*** RECORD EXCERPTS ***

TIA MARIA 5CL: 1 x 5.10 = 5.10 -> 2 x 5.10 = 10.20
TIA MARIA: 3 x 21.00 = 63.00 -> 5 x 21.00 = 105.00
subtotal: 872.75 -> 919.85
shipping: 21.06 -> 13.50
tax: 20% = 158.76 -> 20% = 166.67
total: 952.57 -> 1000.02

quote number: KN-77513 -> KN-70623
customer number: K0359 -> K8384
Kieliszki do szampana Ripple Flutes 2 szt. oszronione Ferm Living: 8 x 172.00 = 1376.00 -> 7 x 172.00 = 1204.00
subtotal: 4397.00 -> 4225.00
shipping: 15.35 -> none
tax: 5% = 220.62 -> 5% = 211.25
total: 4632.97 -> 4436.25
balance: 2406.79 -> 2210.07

*** End of RECORD EXCERPTS ***
*** RECORD EXCERPTS ***

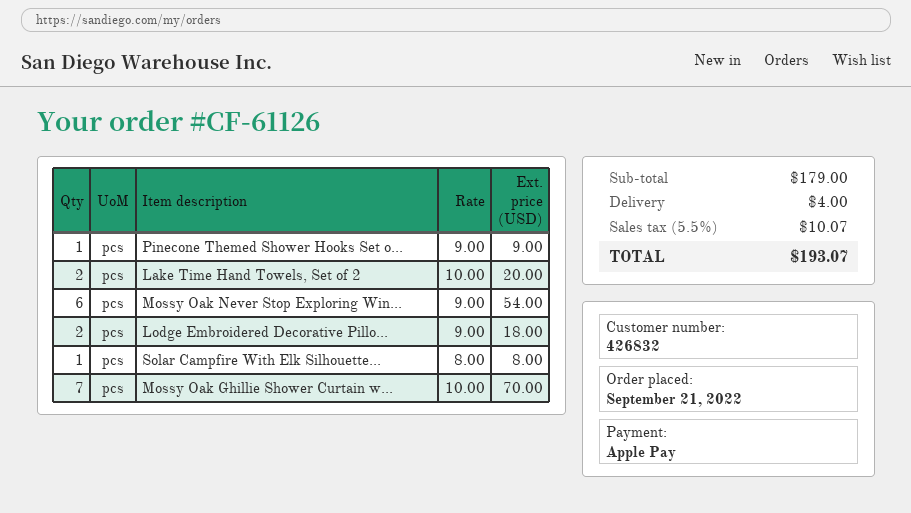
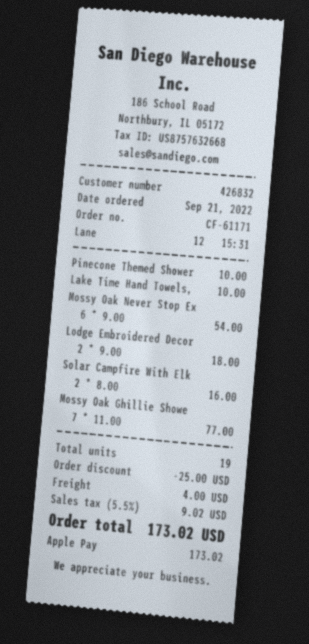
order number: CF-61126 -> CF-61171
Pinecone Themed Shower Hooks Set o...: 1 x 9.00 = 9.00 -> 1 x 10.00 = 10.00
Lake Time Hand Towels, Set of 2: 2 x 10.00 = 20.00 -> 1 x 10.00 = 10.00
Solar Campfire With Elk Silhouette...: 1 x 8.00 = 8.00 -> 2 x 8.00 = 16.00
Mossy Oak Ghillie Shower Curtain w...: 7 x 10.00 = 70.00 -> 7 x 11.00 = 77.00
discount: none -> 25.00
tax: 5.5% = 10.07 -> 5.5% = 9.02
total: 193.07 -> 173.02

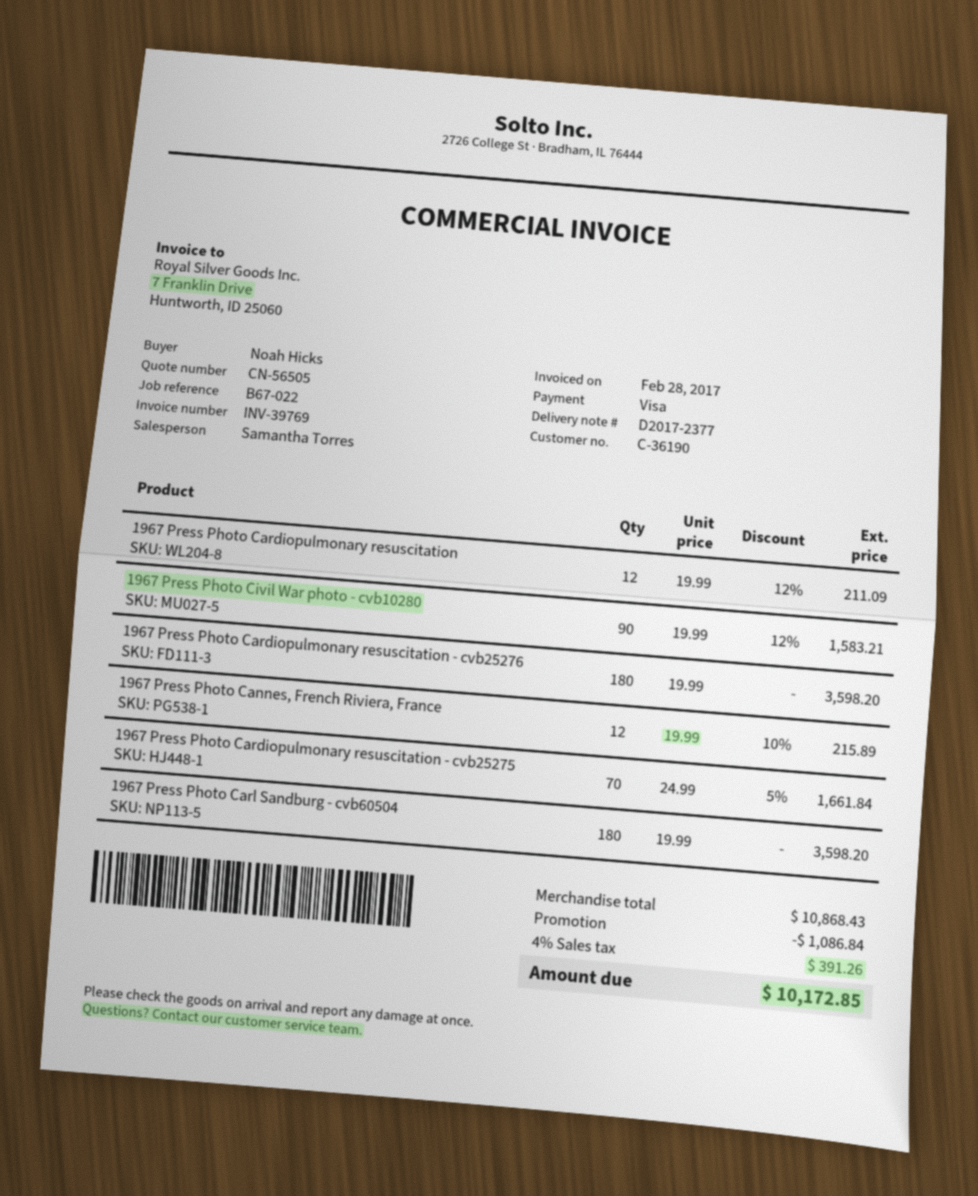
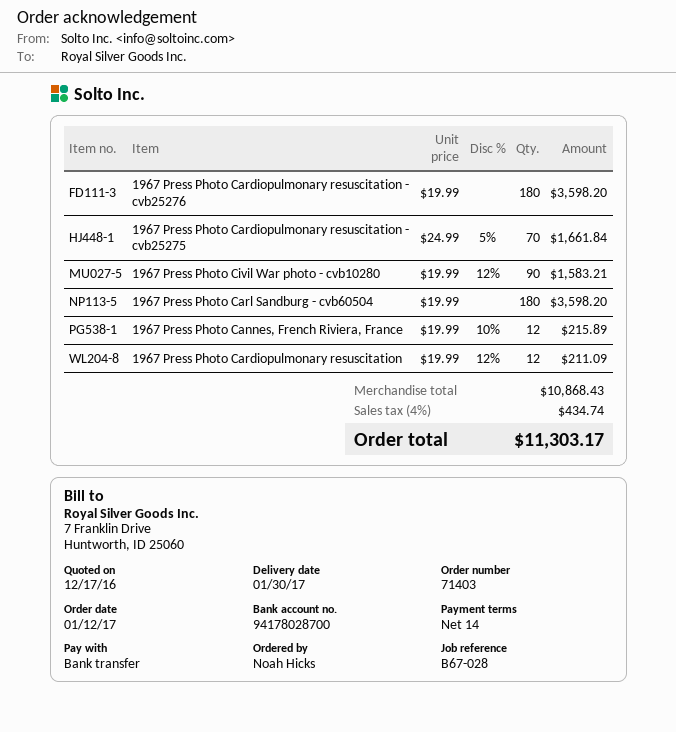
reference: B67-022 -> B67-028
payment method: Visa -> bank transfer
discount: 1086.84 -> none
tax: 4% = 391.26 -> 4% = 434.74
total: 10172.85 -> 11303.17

*** End of RECORD EXCERPTS ***

→ **INSTRUCTIONS FOR THE TASK**
Only the lines above that hold "number" are wanted. Show every one of them.

→ **ANSWER AREA**
quote number: KN-77513 -> KN-70623
customer number: K0359 -> K8384
order number: CF-61126 -> CF-61171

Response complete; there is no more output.